* What is expected
Please return each record exactly as it stands.

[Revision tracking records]
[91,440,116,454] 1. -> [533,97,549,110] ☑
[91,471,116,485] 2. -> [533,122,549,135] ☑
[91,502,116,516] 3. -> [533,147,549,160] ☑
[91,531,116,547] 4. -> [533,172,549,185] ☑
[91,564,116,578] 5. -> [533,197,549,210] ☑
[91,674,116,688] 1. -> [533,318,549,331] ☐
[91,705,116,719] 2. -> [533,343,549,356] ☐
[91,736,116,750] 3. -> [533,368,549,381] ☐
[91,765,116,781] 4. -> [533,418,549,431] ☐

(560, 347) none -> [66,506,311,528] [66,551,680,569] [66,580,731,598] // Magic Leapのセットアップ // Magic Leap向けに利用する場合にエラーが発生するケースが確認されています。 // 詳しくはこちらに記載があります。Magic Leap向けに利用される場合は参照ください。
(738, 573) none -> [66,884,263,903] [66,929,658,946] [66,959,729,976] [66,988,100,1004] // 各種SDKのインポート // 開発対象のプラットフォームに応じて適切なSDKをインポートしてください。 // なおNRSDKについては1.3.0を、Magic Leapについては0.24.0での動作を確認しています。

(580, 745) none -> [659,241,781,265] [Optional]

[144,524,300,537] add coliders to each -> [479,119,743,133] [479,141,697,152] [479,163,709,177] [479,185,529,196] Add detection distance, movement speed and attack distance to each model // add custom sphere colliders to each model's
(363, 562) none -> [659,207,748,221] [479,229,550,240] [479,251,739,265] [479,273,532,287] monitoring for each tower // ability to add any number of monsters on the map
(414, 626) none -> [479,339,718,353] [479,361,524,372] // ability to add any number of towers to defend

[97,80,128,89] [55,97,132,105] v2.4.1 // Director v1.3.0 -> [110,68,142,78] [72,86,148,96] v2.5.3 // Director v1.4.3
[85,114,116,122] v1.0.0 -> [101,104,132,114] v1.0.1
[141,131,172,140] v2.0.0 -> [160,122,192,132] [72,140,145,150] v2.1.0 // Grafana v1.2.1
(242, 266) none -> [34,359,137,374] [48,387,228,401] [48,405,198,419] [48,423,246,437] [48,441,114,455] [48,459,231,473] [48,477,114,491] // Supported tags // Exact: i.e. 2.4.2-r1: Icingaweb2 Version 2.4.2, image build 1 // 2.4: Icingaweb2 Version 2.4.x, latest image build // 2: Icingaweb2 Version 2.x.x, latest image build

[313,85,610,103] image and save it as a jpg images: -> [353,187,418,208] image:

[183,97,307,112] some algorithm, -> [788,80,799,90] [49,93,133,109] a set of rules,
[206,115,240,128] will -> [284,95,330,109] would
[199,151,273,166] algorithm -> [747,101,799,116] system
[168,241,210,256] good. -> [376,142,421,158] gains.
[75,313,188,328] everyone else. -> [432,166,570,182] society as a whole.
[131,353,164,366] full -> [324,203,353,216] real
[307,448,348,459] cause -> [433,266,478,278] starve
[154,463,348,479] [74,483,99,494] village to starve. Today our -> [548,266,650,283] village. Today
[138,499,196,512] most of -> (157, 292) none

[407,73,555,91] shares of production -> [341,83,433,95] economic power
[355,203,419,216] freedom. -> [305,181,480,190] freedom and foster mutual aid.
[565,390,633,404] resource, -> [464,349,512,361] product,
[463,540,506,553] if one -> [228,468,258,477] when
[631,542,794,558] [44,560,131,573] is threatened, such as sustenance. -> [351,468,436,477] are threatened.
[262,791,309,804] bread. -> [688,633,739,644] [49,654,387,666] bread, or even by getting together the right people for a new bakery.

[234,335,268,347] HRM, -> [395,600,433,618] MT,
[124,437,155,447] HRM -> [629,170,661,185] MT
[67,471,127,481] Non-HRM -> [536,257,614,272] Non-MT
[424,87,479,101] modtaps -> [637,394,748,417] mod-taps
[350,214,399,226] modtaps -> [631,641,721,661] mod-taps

* Response
[91,440,116,454] 1. -> [533,97,549,110] ☑
[91,471,116,485] 2. -> [533,122,549,135] ☑
[91,502,116,516] 3. -> [533,147,549,160] ☑
[91,531,116,547] 4. -> [533,172,549,185] ☑
[91,564,116,578] 5. -> [533,197,549,210] ☑
[91,674,116,688] 1. -> [533,318,549,331] ☐
[91,705,116,719] 2. -> [533,343,549,356] ☐
[91,736,116,750] 3. -> [533,368,549,381] ☐
[91,765,116,781] 4. -> [533,418,549,431] ☐

(560, 347) none -> [66,506,311,528] [66,551,680,569] [66,580,731,598] // Magic Leapのセットアップ // Magic Leap向けに利用する場合にエラーが発生するケースが確認されています。 // 詳しくはこちらに記載があります。Magic Leap向けに利用される場合は参照ください。
(738, 573) none -> [66,884,263,903] [66,929,658,946] [66,959,729,976] [66,988,100,1004] // 各種SDKのインポート // 開発対象のプラットフォームに応じて適切なSDKをインポートしてください。 // なおNRSDKについては1.3.0を、Magic Leapについては0.24.0での動作を確認しています。

(580, 745) none -> [659,241,781,265] [Optional]

[144,524,300,537] add coliders to each -> [479,119,743,133] [479,141,697,152] [479,163,709,177] [479,185,529,196] Add detection distance, movement speed and attack distance to each model // add custom sphere colliders to each model's
(363, 562) none -> [659,207,748,221] [479,229,550,240] [479,251,739,265] [479,273,532,287] monitoring for each tower // ability to add any number of monsters on the map
(414, 626) none -> [479,339,718,353] [479,361,524,372] // ability to add any number of towers to defend

[97,80,128,89] [55,97,132,105] v2.4.1 // Director v1.3.0 -> [110,68,142,78] [72,86,148,96] v2.5.3 // Director v1.4.3
[85,114,116,122] v1.0.0 -> [101,104,132,114] v1.0.1
[141,131,172,140] v2.0.0 -> [160,122,192,132] [72,140,145,150] v2.1.0 // Grafana v1.2.1
(242, 266) none -> [34,359,137,374] [48,387,228,401] [48,405,198,419] [48,423,246,437] [48,441,114,455] [48,459,231,473] [48,477,114,491] // Supported tags // Exact: i.e. 2.4.2-r1: Icingaweb2 Version 2.4.2, image build 1 // 2.4: Icingaweb2 Version 2.4.x, latest image build // 2: Icingaweb2 Version 2.x.x, latest image build

[313,85,610,103] image and save it as a jpg images: -> [353,187,418,208] image:

[183,97,307,112] some algorithm, -> [788,80,799,90] [49,93,133,109] a set of rules,
[206,115,240,128] will -> [284,95,330,109] would
[199,151,273,166] algorithm -> [747,101,799,116] system
[168,241,210,256] good. -> [376,142,421,158] gains.
[75,313,188,328] everyone else. -> [432,166,570,182] society as a whole.
[131,353,164,366] full -> [324,203,353,216] real
[307,448,348,459] cause -> [433,266,478,278] starve
[154,463,348,479] [74,483,99,494] village to starve. Today our -> [548,266,650,283] village. Today
[138,499,196,512] most of -> (157, 292) none

[407,73,555,91] shares of production -> [341,83,433,95] economic power
[355,203,419,216] freedom. -> [305,181,480,190] freedom and foster mutual aid.
[565,390,633,404] resource, -> [464,349,512,361] product,
[463,540,506,553] if one -> [228,468,258,477] when
[631,542,794,558] [44,560,131,573] is threatened, such as sustenance. -> [351,468,436,477] are threatened.
[262,791,309,804] bread. -> [688,633,739,644] [49,654,387,666] bread, or even by getting together the right people for a new bakery.

[234,335,268,347] HRM, -> [395,600,433,618] MT,
[124,437,155,447] HRM -> [629,170,661,185] MT
[67,471,127,481] Non-HRM -> [536,257,614,272] Non-MT
[424,87,479,101] modtaps -> [637,394,748,417] mod-taps
[350,214,399,226] modtaps -> [631,641,721,661] mod-taps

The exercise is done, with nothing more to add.